Madrasah kemudian mendapatkan berbagai pengakuan formal, antara lain:

  • 1975 – Pengesahan sebagai PGA Swasta oleh Kanwil Depag Jateng.
  • 1978 – Setelah SKB Tiga Menteri diterbitkan, nama Madrasah Mualimin Al-Hidayah resmi berubah menjadi MTs Al-Hidayah.
  • 1988 – Menggunakan nama resmi MTs Ma’arif sesuai kebijakan LP Ma’arif Jateng.
  • 1992 – Mendapat Piagam Pengakuan LP Ma’arif Jawa Tengah.
  • 19951996 – Akreditasi “Terdaftar”, kemudian meningkat menjadi status “Diakui”.
  • Kini – Berstatus Akreditasi A.

Perubahan-perubahan ini menandai perjalanan panjang legalitas dan peningkatan mutu pendidikan madrasah.


Perjuangan Membangun Gedung: Dari Rumah Warga hingga Kompleks Pendidikan

Perjalanan infrastruktur madrasah tidak kalah menariknya. Dimulai dari belajar di rumah warga, perlahan-lahan madrasah mulai memiliki bangunan sendiri:

  • 1969 – Dibangun dua ruang kelas pertama di atas tanah wakaf.
  • 1971 – Penambahan dua ruang kelas lagi.
  • 1985 – Dibangun ruang guru, ruang kepala, dan satu ruang kelas di atas tanah 280 m² yang dibeli pengurus.
  • 1989 – Pembelian tanah baru 700 m² di sebelah barat.
  • 1993 – Dibangun lagi dua ruang kelas, ruang guru, dan ruang kepala.
  • 20012002 – Pembangunan mushola dan beberapa ruang kelas tambahan.

Hingga saat ini, MTs Ma’arif NU 1 Jatilawang terus berkembang menjadi madrasah yang megah, luas, dan lebih representatif dibanding masa-masa awalnya.


Penutup: Warisan Perjuangan untuk Generasi Hari Ini

Sejarah MTs Ma’arif NU 1 Jatilawang adalah kisah tentang cinta para pendirinya pada agama dan pendidikan, tentang warga NU yang bergotong royong demi masa depan anak-anaknya, serta tentang perjalanan panjang sebuah lembaga yang lahir dari keikhlasan.

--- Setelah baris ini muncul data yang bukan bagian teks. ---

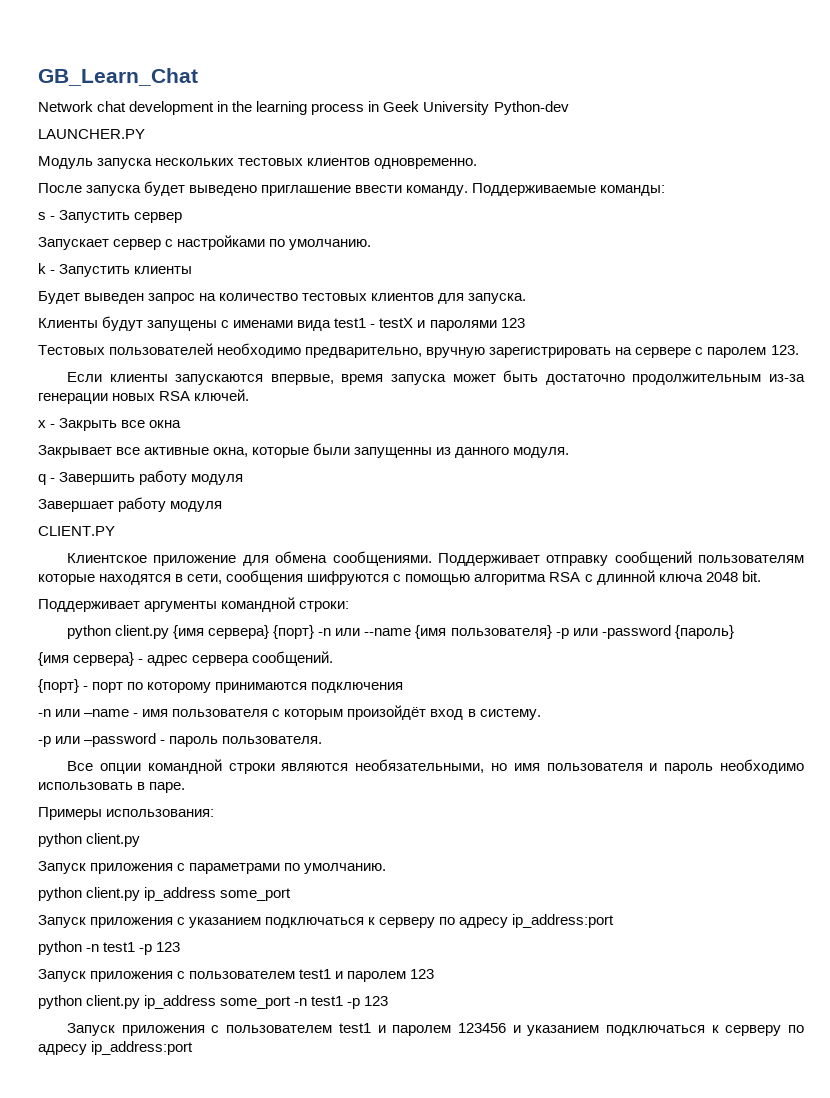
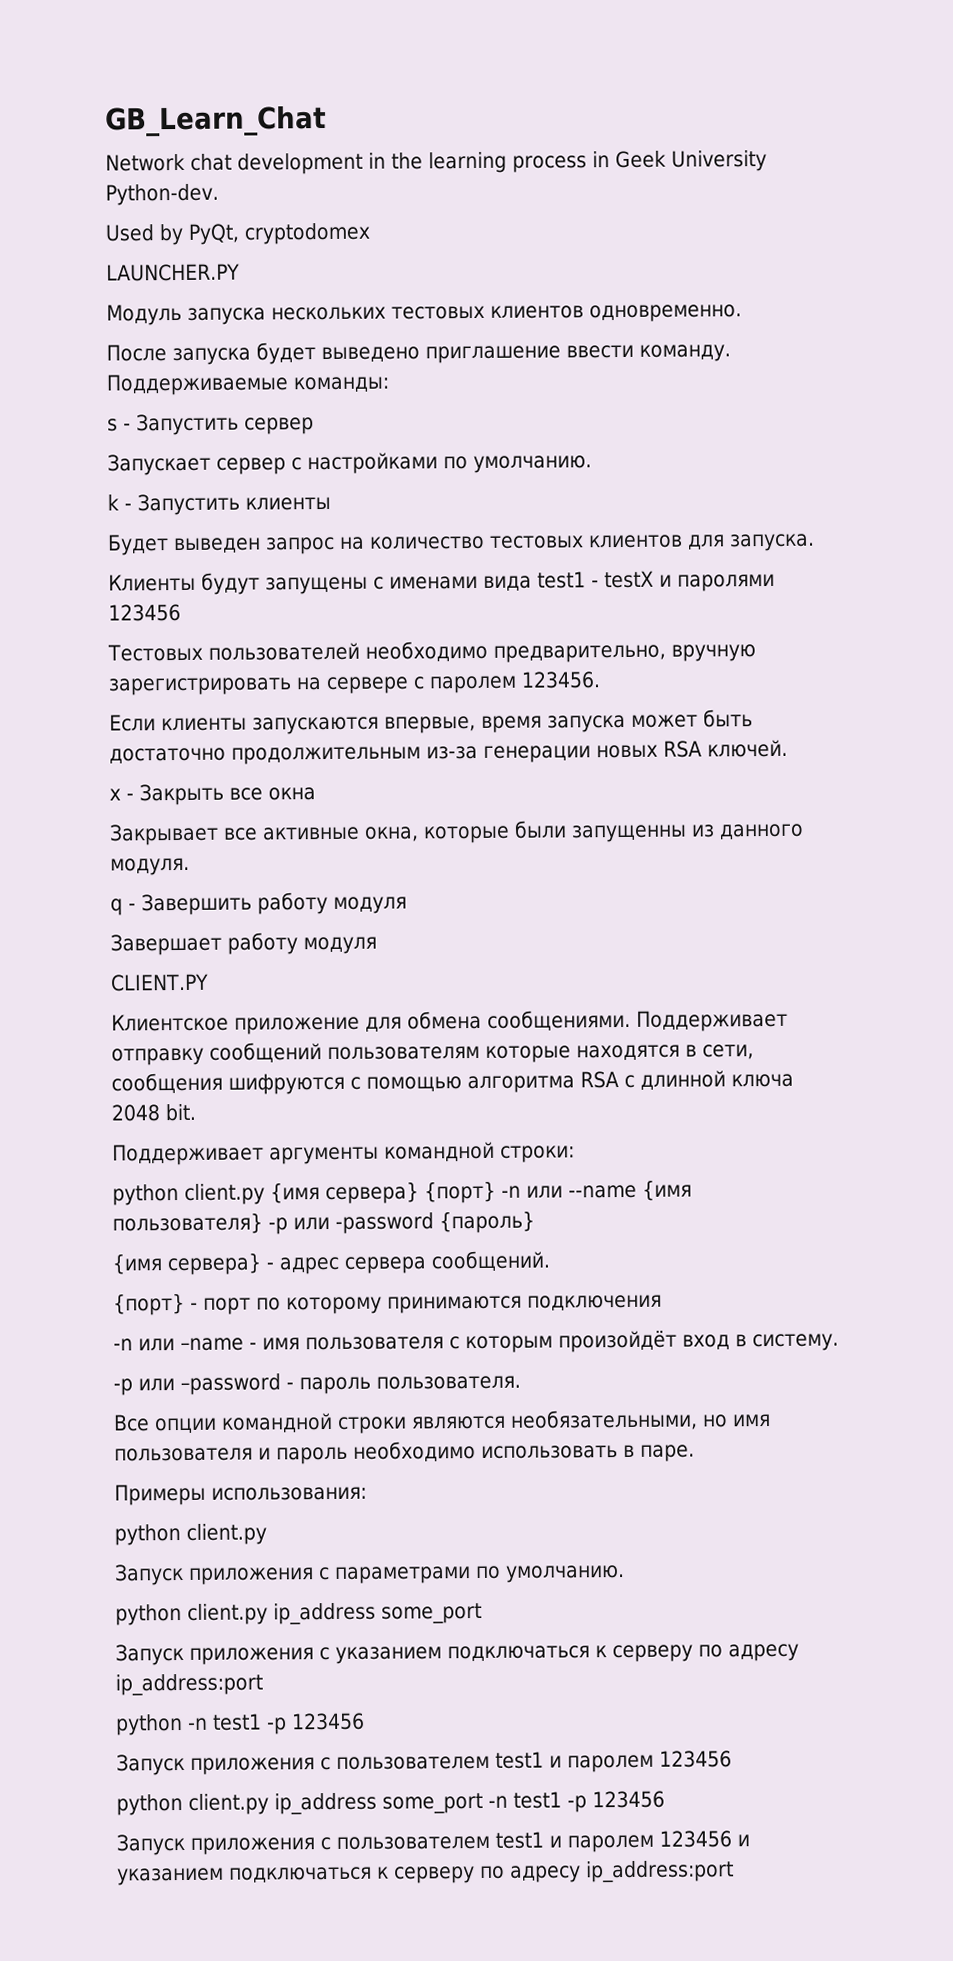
- Network chat development in the learning process in Geek University Python-dev
+ Network chat development in the learning process in Geek University Python-dev.
+ Used by PyQt, cryptodomex
- Клиенты будут запущены с именами вида test1 - testX и паролями 123
+ Клиенты будут запущены с именами вида test1 - testX и паролями 123456
- Тестовых пользователей необходимо предварительно, вручную зарегистрировать на сервере с паролем 123.
+ Тестовых пользователей необходимо предварительно, вручную зарегистрировать на сервере с паролем 123456.
- python -n test1 -p 123
- Запуск приложения с пользователем test1 и паролем 123
+ python -n test1 -p 123456
+ Запуск приложения с пользователем test1 и паролем 123456
- python client.py ip_address some_port -n test1 -p 123
+ python client.py ip_address some_port -n test1 -p 123456

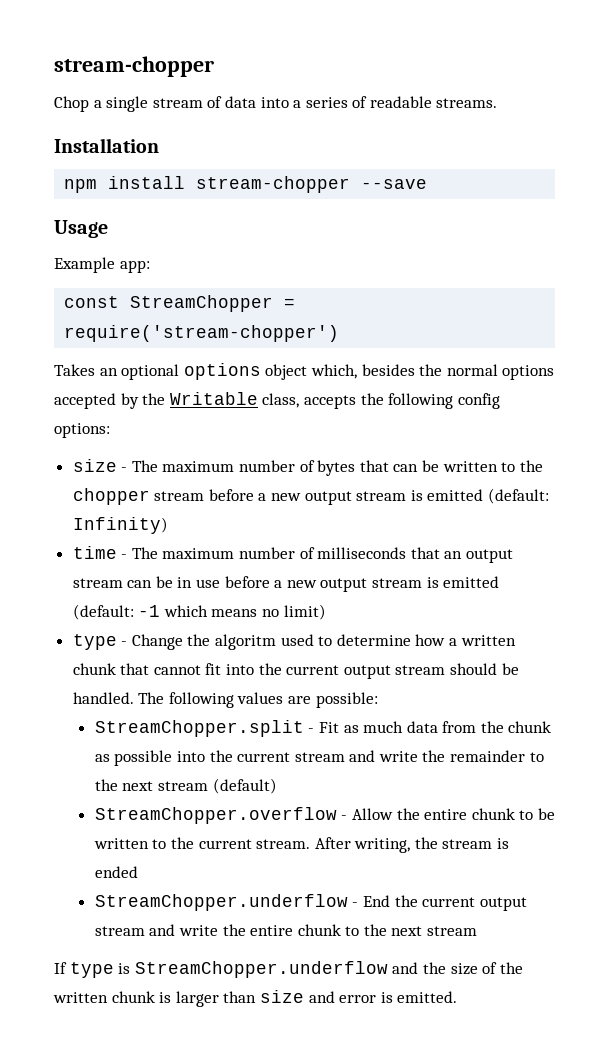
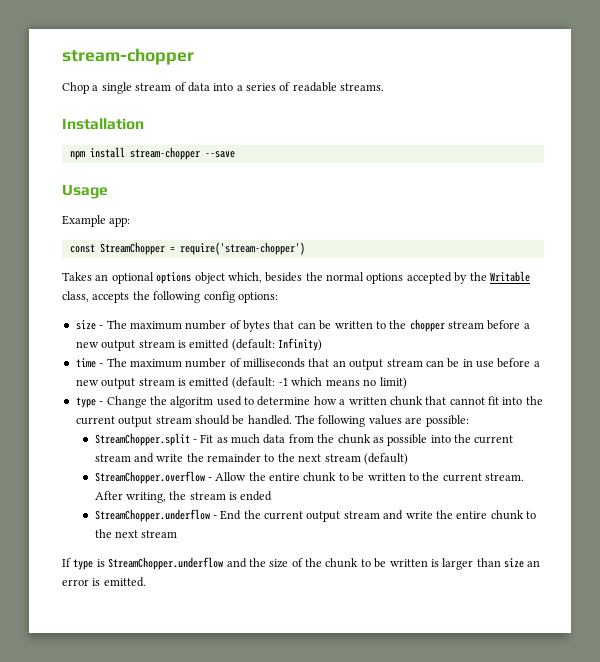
- If type is StreamChopper.underflow and the size of the written chunk is larger than size and error is emitted.
+ If type is StreamChopper.underflow and the size of the chunk to be written is larger than size an error is emitted.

Di balik gedung-gedung yang kini berdiri, ada keringat para pendiri.
Di balik akreditasi dan prestasi hari ini, ada doa dan perjuangan para ulama tokoh terdahulu.

Madrasah ini bukan sekadar tempat belajar, tetapi warisan perjuangan yang harus dijaga oleh generasi penerus.